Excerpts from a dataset
[Start of Attachment]

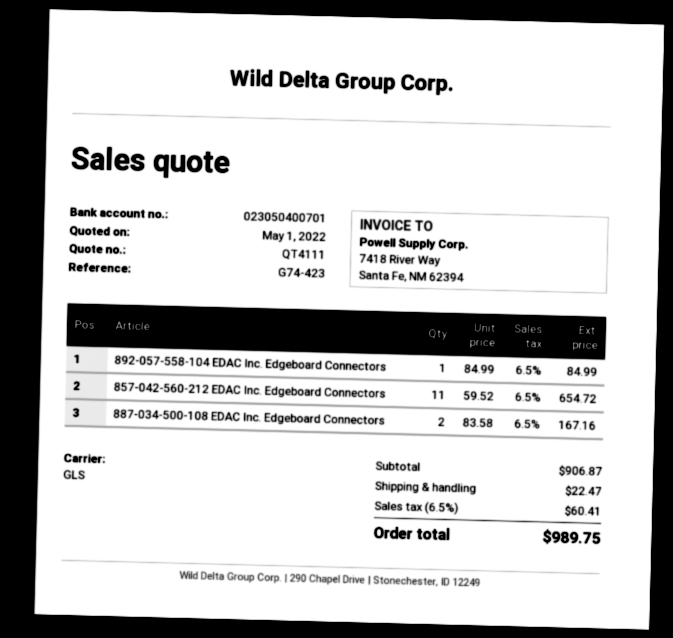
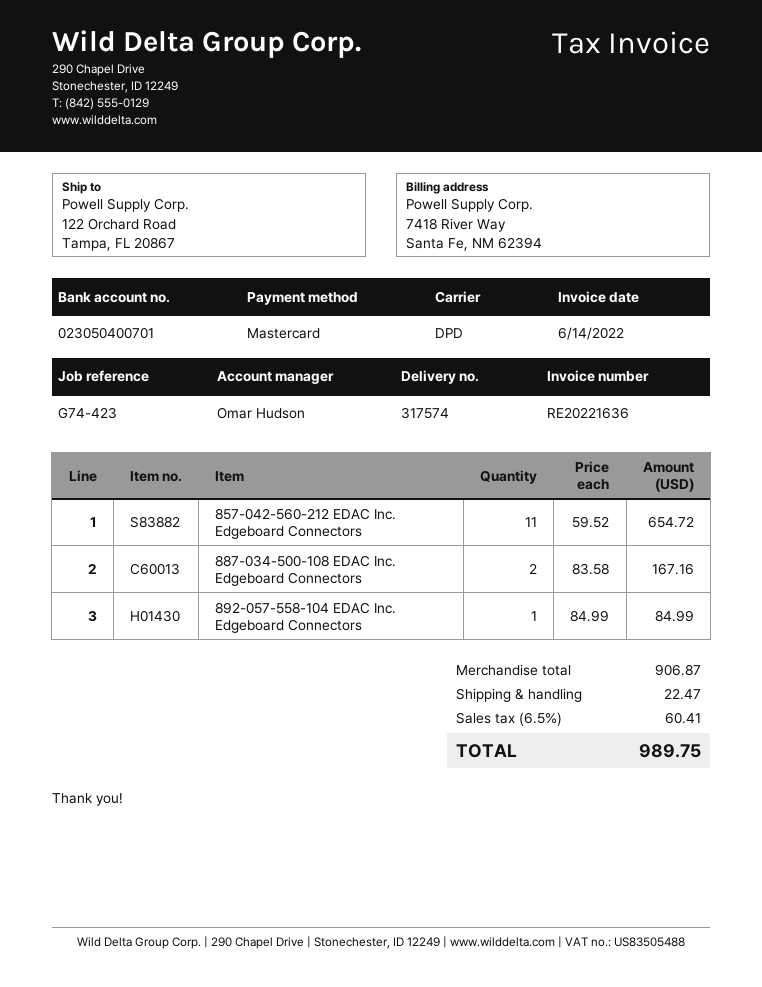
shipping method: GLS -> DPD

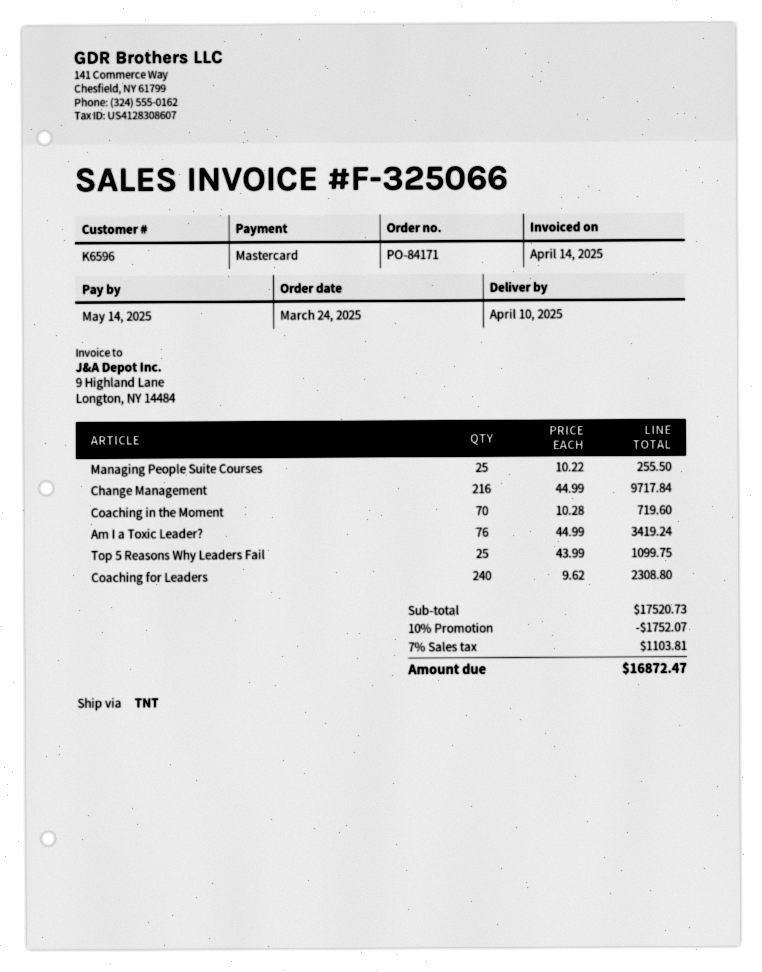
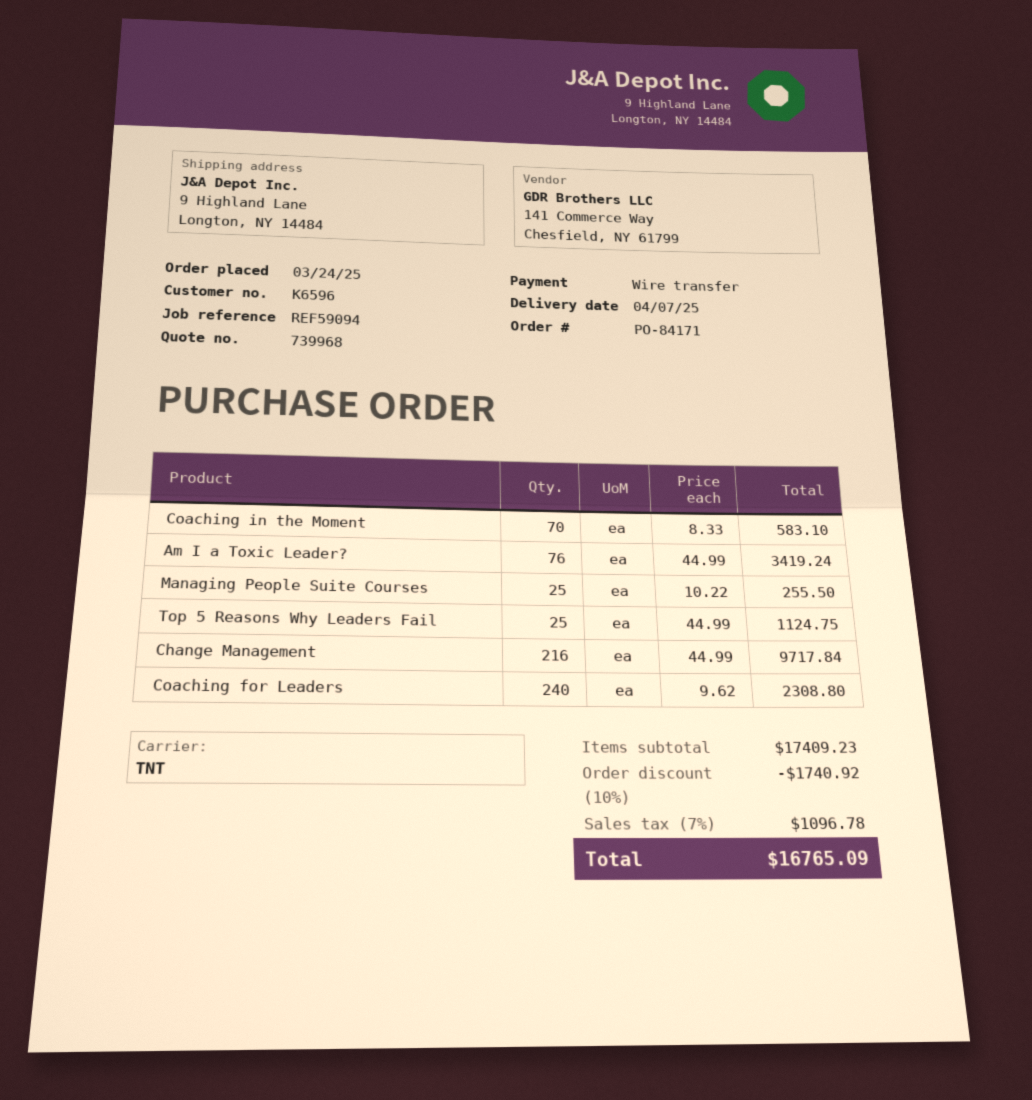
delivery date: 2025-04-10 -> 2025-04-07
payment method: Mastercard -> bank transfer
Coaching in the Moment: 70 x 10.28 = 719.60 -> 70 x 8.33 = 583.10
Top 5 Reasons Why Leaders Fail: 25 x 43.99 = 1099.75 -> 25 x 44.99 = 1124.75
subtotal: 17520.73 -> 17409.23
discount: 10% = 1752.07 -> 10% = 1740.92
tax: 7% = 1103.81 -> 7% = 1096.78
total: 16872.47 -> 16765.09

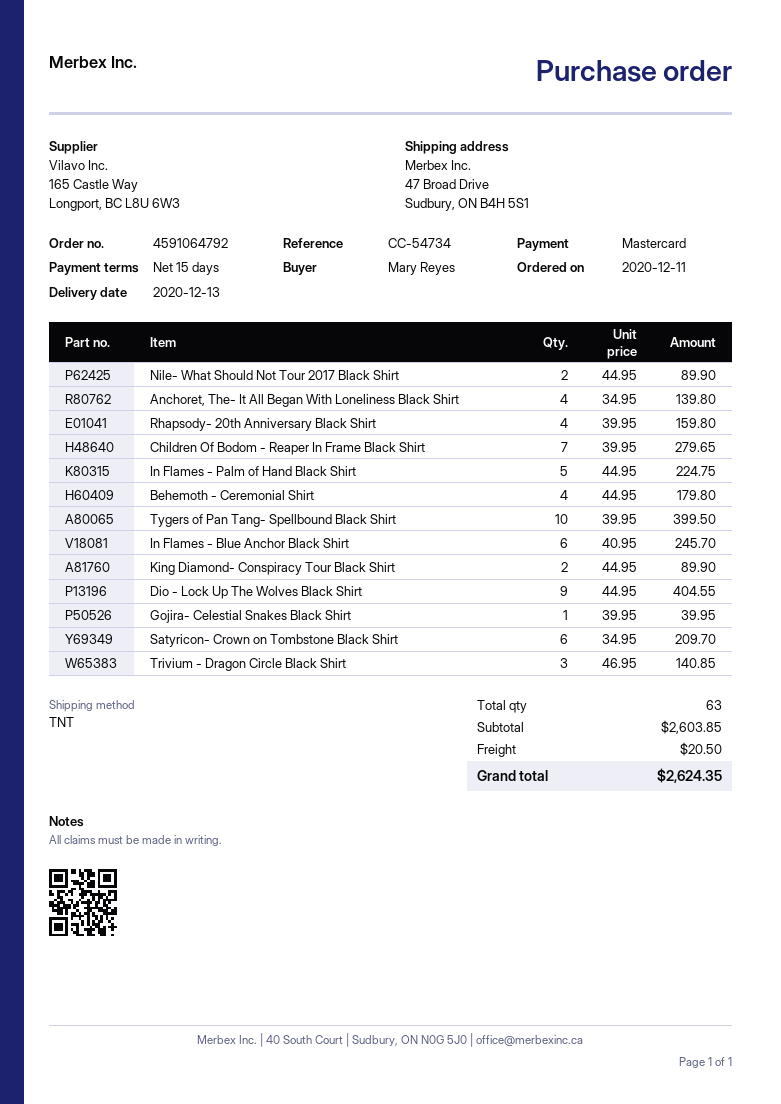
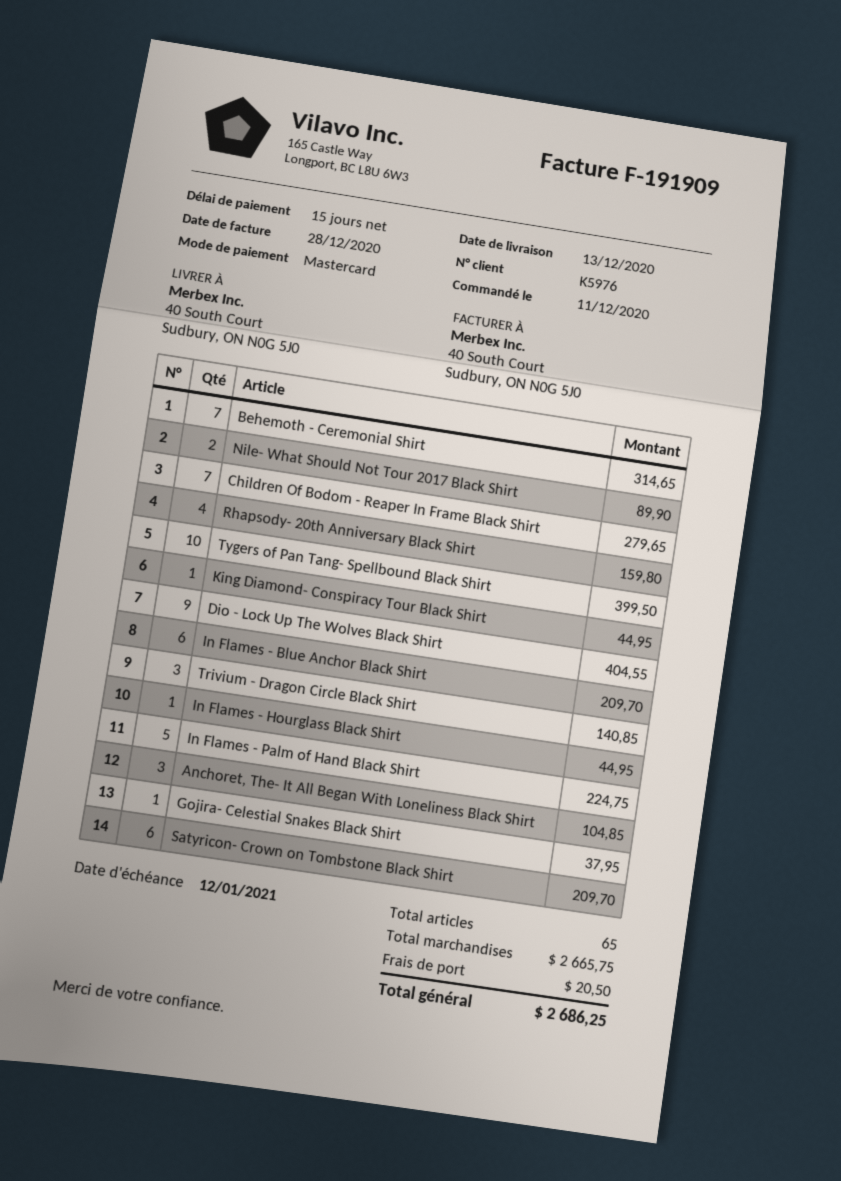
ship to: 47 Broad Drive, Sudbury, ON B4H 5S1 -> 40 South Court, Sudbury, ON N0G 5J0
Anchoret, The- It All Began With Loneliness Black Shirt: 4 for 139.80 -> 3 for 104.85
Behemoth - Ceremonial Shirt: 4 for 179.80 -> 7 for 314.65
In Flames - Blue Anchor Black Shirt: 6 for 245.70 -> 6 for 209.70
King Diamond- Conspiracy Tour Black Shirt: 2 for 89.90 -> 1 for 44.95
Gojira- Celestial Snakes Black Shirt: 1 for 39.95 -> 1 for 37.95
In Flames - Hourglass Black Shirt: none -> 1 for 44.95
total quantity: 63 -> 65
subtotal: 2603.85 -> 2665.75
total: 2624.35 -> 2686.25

[End of Attachment]

ABOUT THIS TASK ▸ Each line from the top of the records through the one containing "Top 5 Reasons" needs to be transcribed exactly, without pictures.

REPLY TO THE EXERCISE ▸
shipping method: GLS -> DPD

delivery date: 2025-04-10 -> 2025-04-07
payment method: Mastercard -> bank transfer
Coaching in the Moment: 70 x 10.28 = 719.60 -> 70 x 8.33 = 583.10
Top 5 Reasons Why Leaders Fail: 25 x 43.99 = 1099.75 -> 25 x 44.99 = 1124.75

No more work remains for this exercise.